Welcome Janet! Thank you for allowing me to interview you! Can you start off by introducing yourself?

Sure thing! My name is Janet, I’m the author of TWELFTH, a middle grade novel that pulled together my love of the theatre, Shakespeare, classic Hollywood, mysteries, and strong women icons from history! 

How would you describe Twelfth in one sentence?

It’s a treasure hunt story set at a theatre camp with clues buried in Shakespeare’s Twelfth Night to a legendary diamond ring that went missing under mysterious circumstances during a fire in Hollywood 60 years before. 

Can you introduce us to the main character(s) of Twelfth?

There are two story lines – one set at a theatre camp in 2015, and one starting in the 1940s in Los Angeles. Maren is the main character in the 2015 story, and she’s a reluctant new camper at Goodman’s Theater Camp, dealing with family issues and feeling out of place. Back in LA earlier in the century, the camp’s namesake Charlotte “Charlie” Goodman is growing up under the increasingly tense environment of the Red Scare, dealing with gender identity questions, and trying to live her dream to be a film director. Maren eventually finds her people amongst friends Theo, Graham, and Sal, who join her in a quest to find a legendary diamond ring that could save the camp, while Charlie falls in love with Emma, the leading actress in her film adaptation of Twelfth Night…who also happens to have a giant diamond engagement ring. 

What representation will readers find in Twelfth?

The theatre is a place where all people should feel welcome, and the stories told on stage only get richer with more inclusivity, so it would have been dishonest for me to write a book about the theatre that didn’t have a range of diversities of all sorts. Gender diversity is a huge part of Twelfth, as there are openly nonbinary and gender questioning characters, and the teachers and campers alike are different and mixed-race peoples. I’d even say that there’s a little bit of age diversity, too, in that the story is multiple generations in the making. 

Do you know from the beginning how your books will end or do you let your characters decide their journey?

It’s different with every story or book for me, but with TWELFTH, I knew how it would end. I think this was in part because the book is a mystery, which is not a form I write in frequently, so I had to be very clear with myself about where I was building to. But it was also because I wanted the main love story in the book – Charlie’s and Emma’s – to have a happy ending, even if it’s not in the traditional way you might think. That said, I certainly didn’t know every step of the mystery along the way, and I wasn’t always sure how I was going to carve out a happy ending from a seemingly impossible situation.  

Do you have a favorite scene, moment, or quote from the book?

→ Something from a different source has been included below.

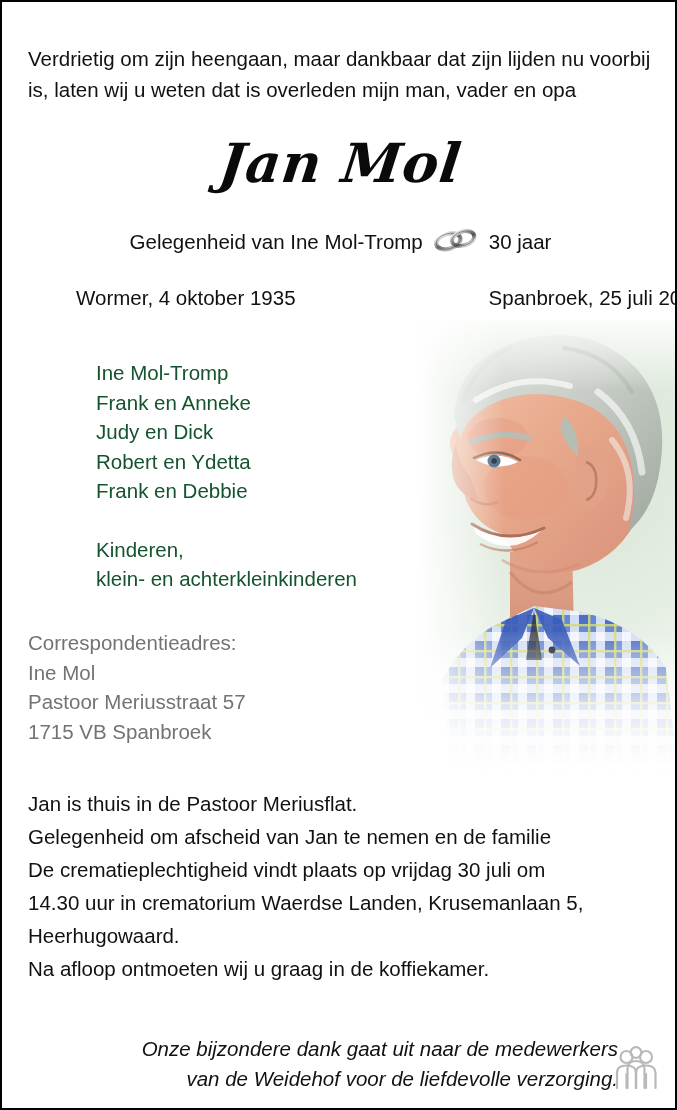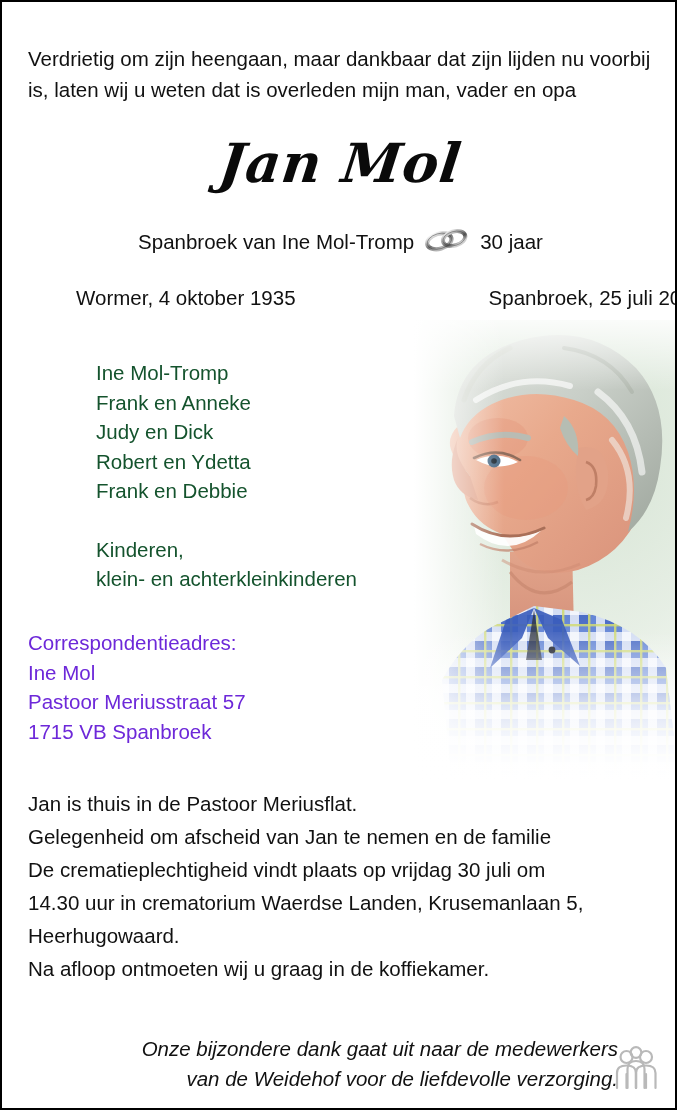"Spanbroek van Ine Mol-Tromp" span { text: Spanbroek -> Gelegenheid }
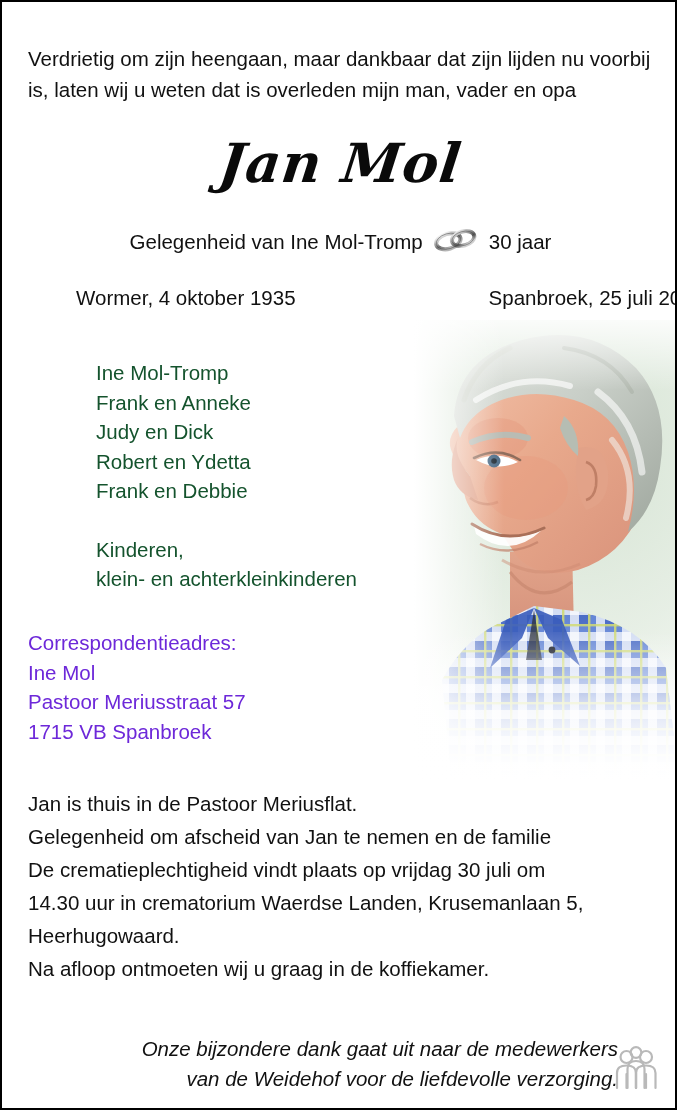"Correspondentieadres:" .addr { color: #6d28d9 -> #737373 }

This book is full of my favorites! I went to an arts high school for theatre, and there were several times I may or may not have drawn on experiences my friends and I had, getting up to trouble in those alluring, mysterious backstage places in the theater. A lot of the historical figures who appear or are briefly mentioned are also subjects who fascinate me, and I loved being able to sneak them in for just a moment. And – not to toot my own horn, but – there are a series of reveals and surprises near the end of the book that I worked particularly hard on. As a writer, there’s always a balance you’re trying to strike between setting up information throughout the book and letting each new discovery actually feel like a surprise for the reader. I feel pretty proud that, even if a reader says they caught on to one of the twists, no one has seen all of them coming.

What is something readers will find in Twelfth that they may not realize based on the synopsis?

Flashy theater camp and treasure hunts aside, there are parts of the story that delve into mental health and coping with depression. In a certain way, this element was dictated by the play – Twelfth Night, though a comedy, starts off on the dark note of a shipwreck and two siblings believing the other has died. I knew that Maren, too, had to start her journey in a place where she felt very alone and like she had lost her family. Through the writing process, though, it also felt valuable to include mental health conversations because gender diverse kids can be subject to so much more bullying and societal pressure, and it seemed important to share resources like The Trevor Project that offer specifically targeted support. 

What’s something you hope readers will take away from Twelfth?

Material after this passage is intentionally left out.